Connect with us

NFL

Świątek wróciła do dramatu. Tego bała się najbardziej. “Trochę nieracjonalne”

Published

on

Świątek wróciła do dramatu. Tego bała się najbardziej. “Trochę nieracjonalne”

Iga Świątek w świetnym stylu rozpoczęła nowy sezon, już pod wodzą Wima Fissetta. Ten poprzedni zakończył się dla niej ogromnym dramatem. Chodzi o pozytywny wynik testu antydopingowego, za który odpowiadała fabrycznie zanieczyszczona partia leku. Raszynianka na moment znów wróciła do tej chwili przy okazji serialu “Cztery pory Igi’. Wiceliderka WTA otwarcie zdradziła, czego wtedy była się najbardziej.

Niedługo miną dwa miesiące od momentu, w którym cały świat tenisa dowiedział się o pozytywnym teście dopingowym Igi Świątek. W organizmie Polki wykryto zakazaną trimetazydynę. Okazało się, że wspomniany środek znalazł się w fabrycznie zanieczyszczonej partii leku zażywanego przez Polkę na problemy ze snem. ITIA uznała naszą rodaczkę za niewinną, wiceliderce WTA wymierzono symboliczne jednomiesięczne zawieszenie, dzięki czemu ta normalnie rozpoczęła kolejny sezon. Na Antypodach podopieczna Wima Fissette’a wraz z reprezentacją awansowała między innymi do finału United Cup oraz udanie rozpoczęła batalię w Australian Open.

Iga Świątek była przerażona. Przykry mail przyszedł podczas sesji, nie została sama

W międzyczasie w kraju nad Wisłą miał premierę ostatni odcinek drugiego sezonu serialu “Cztery pory Igi” produkowanego przez Canal+. Jednym z głównych wątków był wspomniany wyżej dramat w życiu tenisistki związany z nieprzejściem kontroli antydopingowej. “Moja reakcja była bardzo silna. Na szczęście miałam wokół siebie menedżerki. Nawet nie byłam w stanie doczytać maila powiadamiającego mnie o sytuacji, bo zalały mnie łzy. Cieszę się, że nie byłam sama, bo dzięki temu, że one tam były, to przynajmniej mogłam dokończyć to co miałam do zrobienia.
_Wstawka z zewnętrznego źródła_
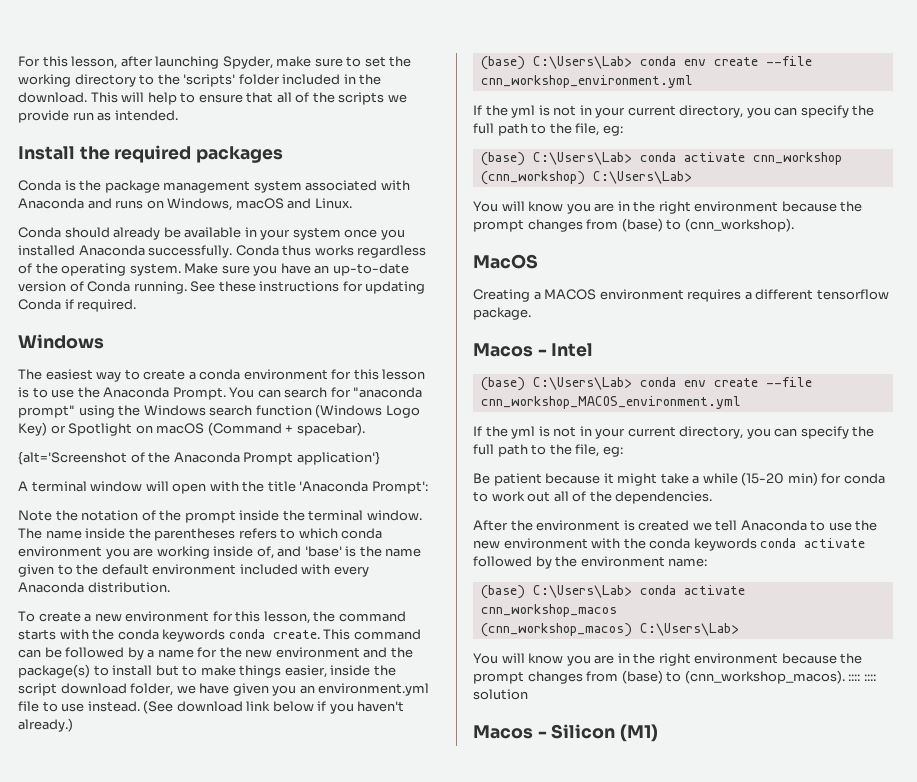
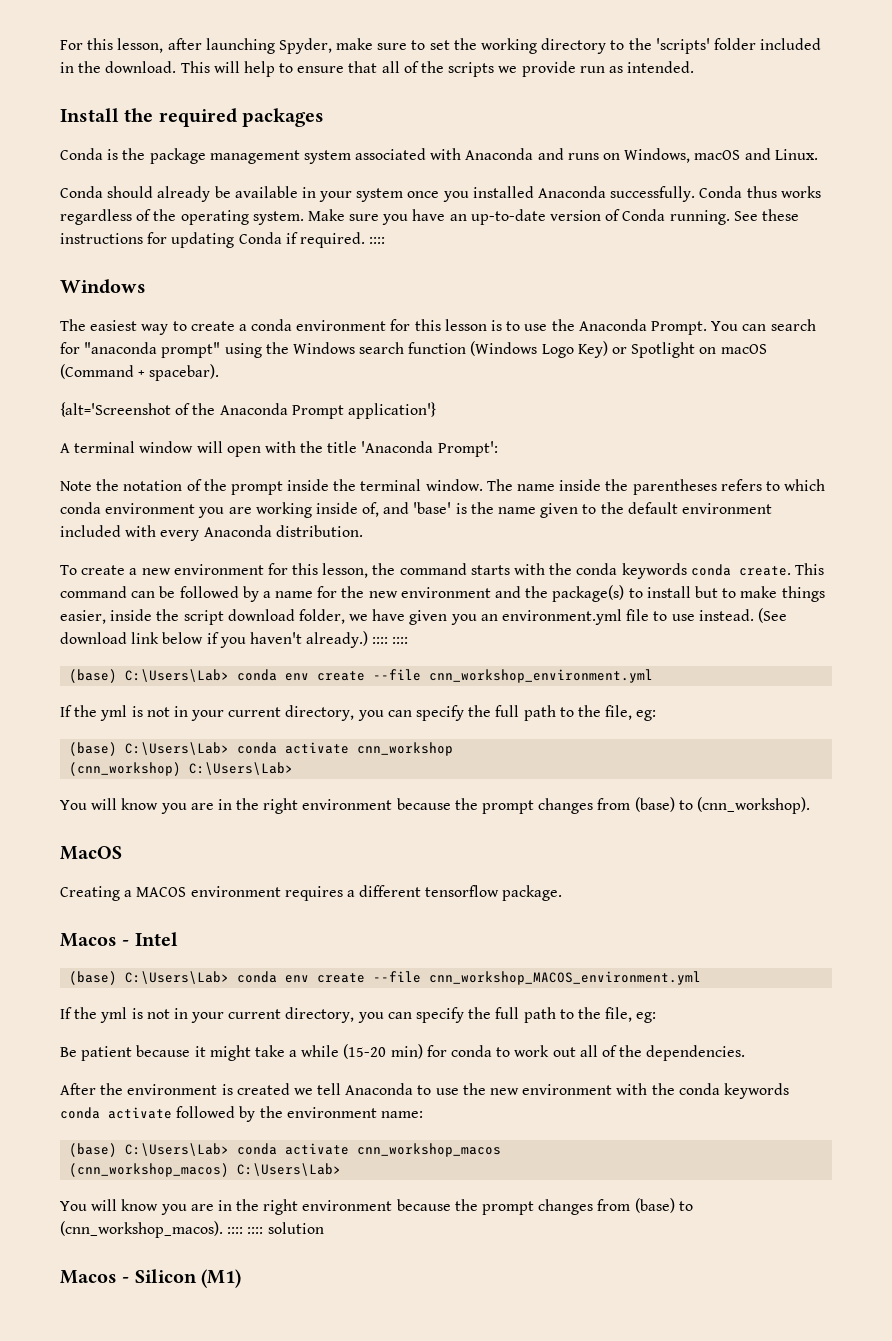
- See these instructions for updating Conda if required.
+ See these instructions for updating Conda if required. ::::
- (See download link below if you haven't already.)
+ (See download link below if you haven't already.) :::: ::::

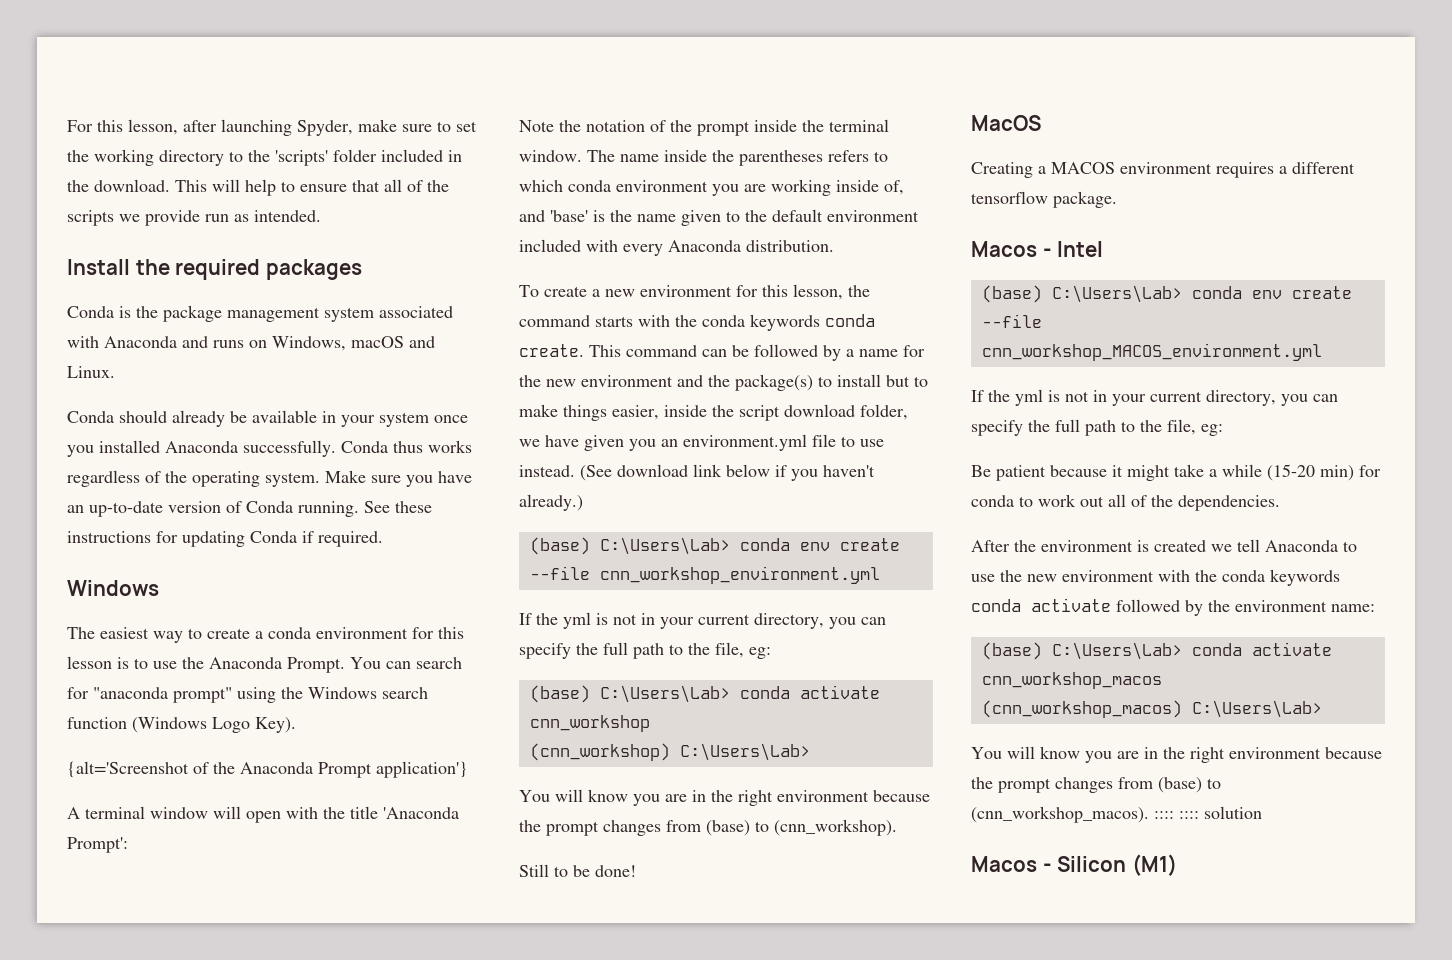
- See these instructions for updating Conda if required. ::::
+ See these instructions for updating Conda if required.
- You can search for "anaconda prompt" using the Windows search function (Windows Logo Key) or Spotlight on macOS (Command + spacebar).
+ You can search for "anaconda prompt" using the Windows search function (Windows Logo Key).
- (See download link below if you haven't already.) :::: ::::
+ (See download link below if you haven't already.)
+ Still to be done!

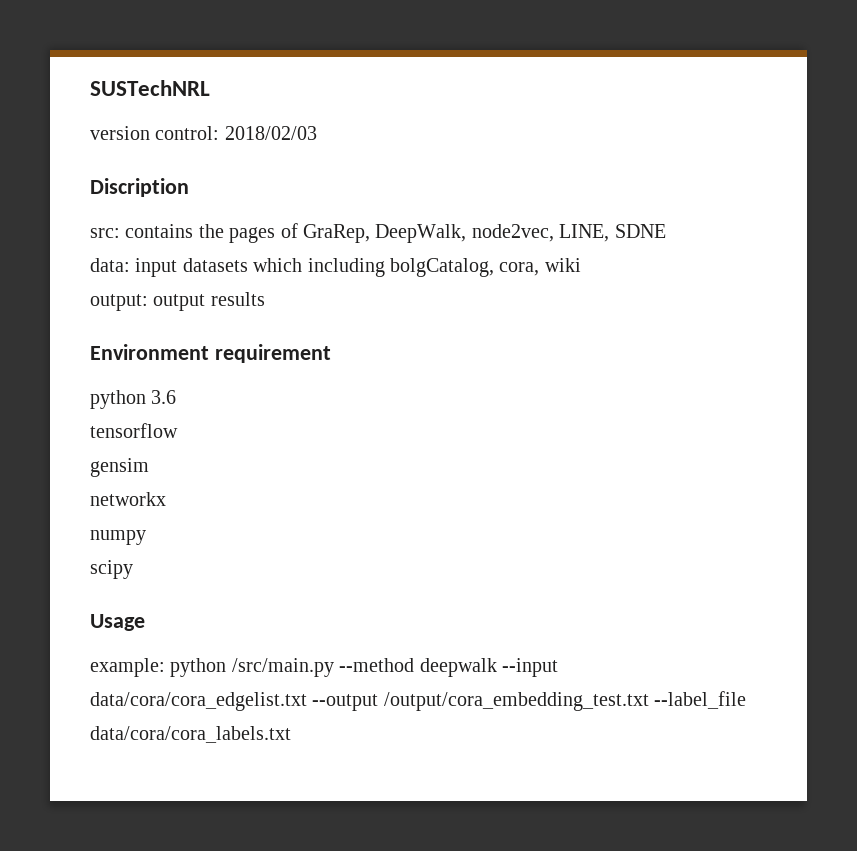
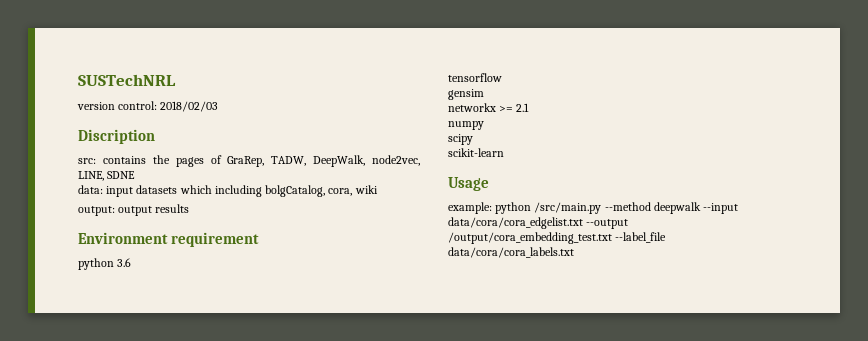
- src: contains the pages of GraRep, DeepWalk, node2vec, LINE, SDNE
+ src: contains the pages of GraRep, TADW, DeepWalk, node2vec, LINE, SDNE
- networkx
+ networkx >= 2.1
+ scikit-learn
Następnego dnia zebrał się cały zespół na burzę mózgów, by pomyśleć co dalej” – oznajmiła przed kamerą Iga Świątek.

Swoją relację zdał też Tomasz Wiktorowski, były już szkoleniowiec raszynianki. “Od momentu, kiedy żeśmy się dowiedzieli, zaczęliśmy między sobą procesować, żeby nie dotykać Igi. Myśleliśmy, że to jakaś abstrakcja, sabotaż. Tylko to nam przyszło do głowy. Musieliśmy potem przez kolejne dni zastanawiać się jak do tego podejść. Reakcja była błyskawiczna. Wsparcie teamu menedżerskiego natychmiastowe. Pierwsze decyzje zostały podjęte natychmiast” – relacjonował specjalista.

W pewnym momencie Iga Świątek usłyszała pytanie czego bała się bardziej – konsekwencji związanych z długim zawieszeniem czy reakcji innych ludzi? “Myślę, że to było trochę nieracjonalne, ale bardziej bałam się reakcji ludzi. Teraz jak na to patrzę, gdy poznałam cały ten system, to powinnam bardziej bać się tego, że zostanę zawieszona na bardzo długi czas. Ale w pierwszej chwili personalnie mnie zabolało to, że jestem w takiej sytuacji. Bałam się, jak potraktuje mnie świat. Patrząc na to jak wygląda cały proces udowadniania niewinności chyba jednak najbardziej powinnam bać się problemów związanych z o wiele większą karą” – przyznała druga rakieta świata.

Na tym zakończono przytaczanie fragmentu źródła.